» **WHAT IS REQUIRED**: Look through the material and copy each line holding "Print".

───── DATA EXTRACTS ─────

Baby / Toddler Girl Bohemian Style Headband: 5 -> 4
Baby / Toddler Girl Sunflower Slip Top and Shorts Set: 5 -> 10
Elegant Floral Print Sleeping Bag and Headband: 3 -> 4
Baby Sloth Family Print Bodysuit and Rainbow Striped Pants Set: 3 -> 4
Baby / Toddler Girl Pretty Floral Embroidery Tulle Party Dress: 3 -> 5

─────
───── DATA EXTRACTS ─────

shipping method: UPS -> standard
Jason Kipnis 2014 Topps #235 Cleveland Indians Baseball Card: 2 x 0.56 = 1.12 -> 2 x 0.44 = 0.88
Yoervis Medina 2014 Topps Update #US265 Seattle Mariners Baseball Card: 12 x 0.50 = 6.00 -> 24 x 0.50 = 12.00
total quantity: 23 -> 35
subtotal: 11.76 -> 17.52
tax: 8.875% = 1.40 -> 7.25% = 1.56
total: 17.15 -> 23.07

─────

» **RESULT**:
Elegant Floral Print Sleeping Bag and Headband: 3 -> 4
Baby Sloth Family Print Bodysuit and Rainbow Striped Pants Set: 3 -> 4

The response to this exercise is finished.